[Tutor] mapping header row to data rows in file

Wed Jun 26 18:10:47 CEST 2013

Sivaram Neelakantan wrote:

> I have a file with 100s of columns going thus
> 
> name age sex ....
> AA   23  M ...
> AB   26  M ....
> 
> while I can read the first row as
> 
> header = file.readline().split()
> 
> how do I get to map each col name in header to the subsequent data rows?
> As in
> name = AA
> age = 23
> sex = M
> 
> when processing the first data record and then refreshing it with the 2nd
> data row after I process it in a loop?  Is the zip function, the way to
> go?

zip() is a good starting point if you want to put the rows into dicts:

def reader(instream):
    rows = (line.split() for line in instream)
    names = next(rows)
    return (dict(zip(names, values)) for values in rows)

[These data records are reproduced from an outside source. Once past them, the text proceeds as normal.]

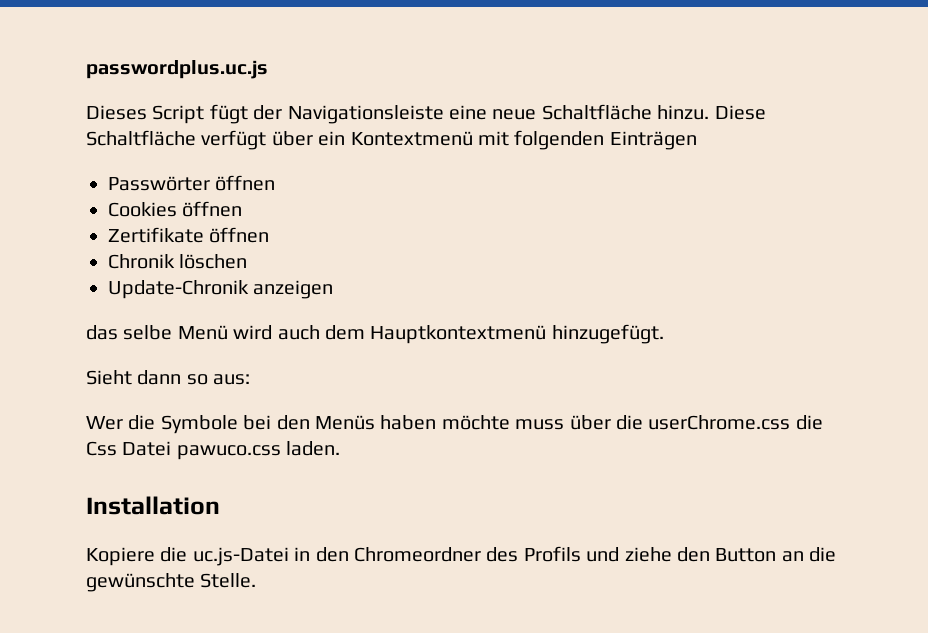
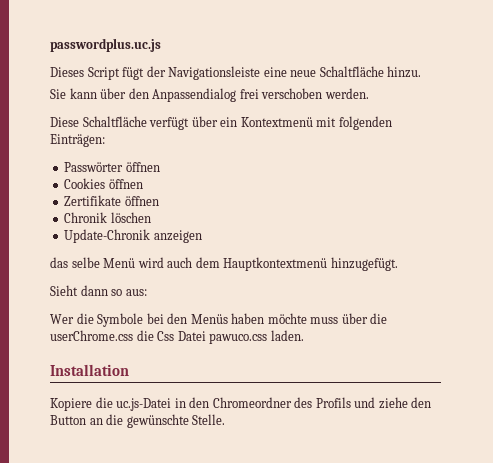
- Dieses Script fügt der Navigationsleiste eine neue Schaltfläche hinzu. Diese Schaltfläche verfügt über ein Kontextmenü mit folgenden Einträgen
+ Dieses Script fügt der Navigationsleiste eine neue Schaltfläche hinzu.
+ Sie kann über den Anpassendialog frei verschoben werden.
+ Diese Schaltfläche verfügt über ein Kontextmenü mit folgenden Einträgen:

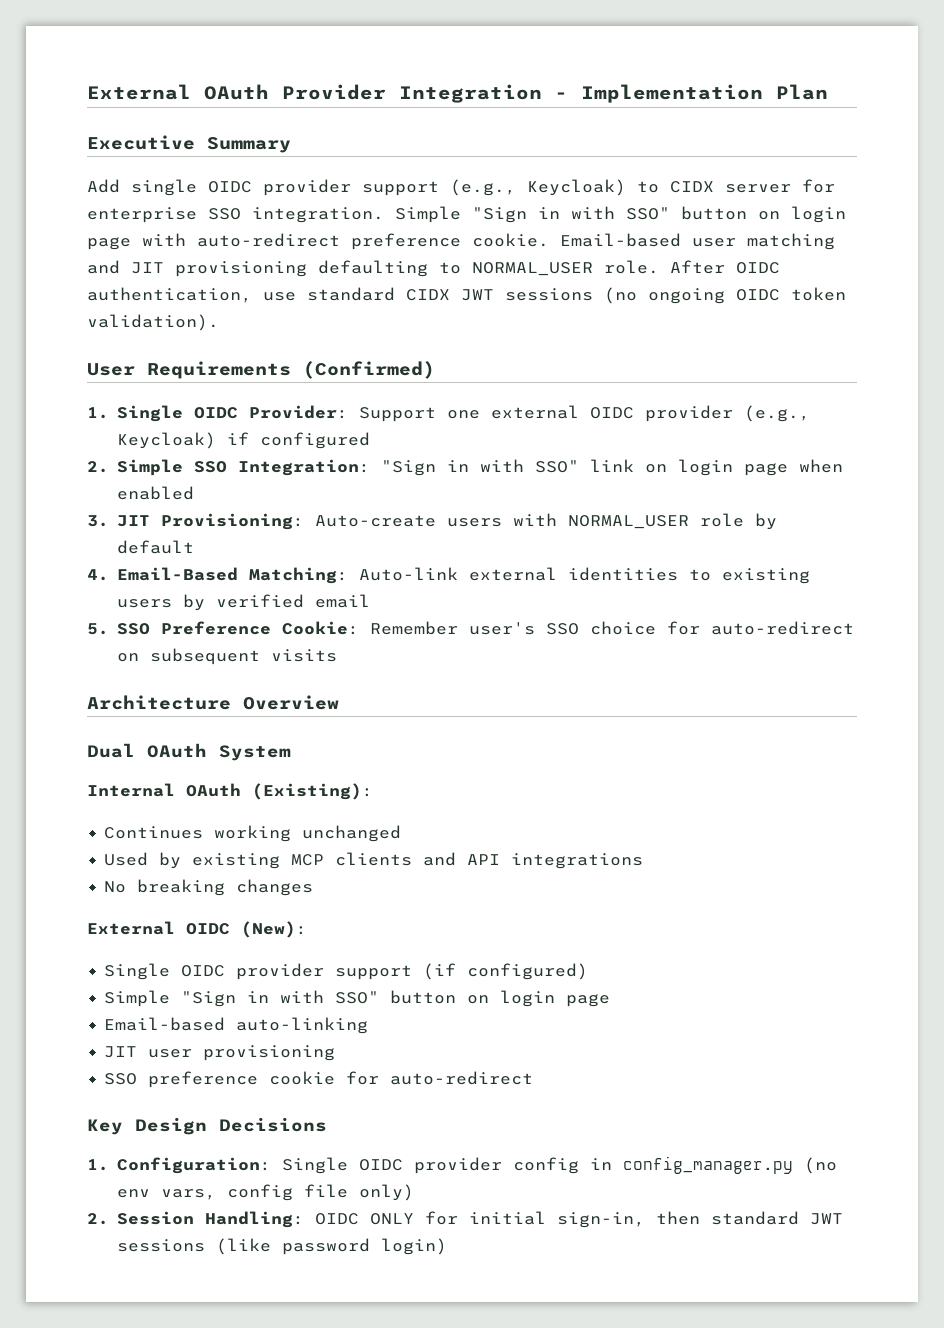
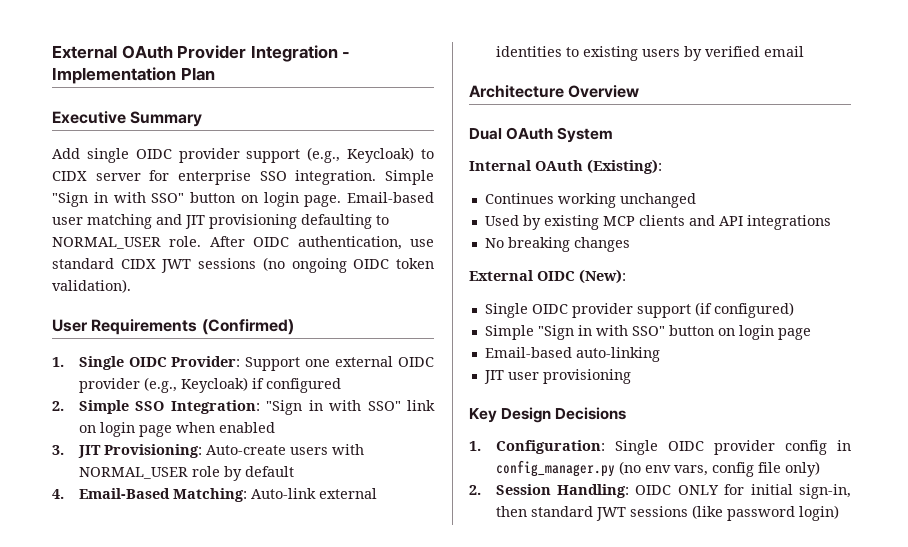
- Simple "Sign in with SSO" button on login page with auto-redirect preference cookie.
+ Simple "Sign in with SSO" button on login page.
- 5. SSO Preference Cookie: Remember user's SSO choice for auto-redirect on subsequent visits
- SSO preference cookie for auto-redirect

with open(FILENAME, "r") as f:
    for row in reader(f):
        print row["name"]

If you are sure that the column headers are valid python identifiers you can 
alternatively use a namedtuple:

from collections import namedtuple

def reader(instream):
    rows = (line.split() for line in instream)
    names = next(rows)
    Row = namedtuple("Row", names)
    return (Row(*values) for values in rows)

with open(FILENAME, "r") as f:
    for row in reader(f):
        print row.name

You might also have a look at csv.DictReader.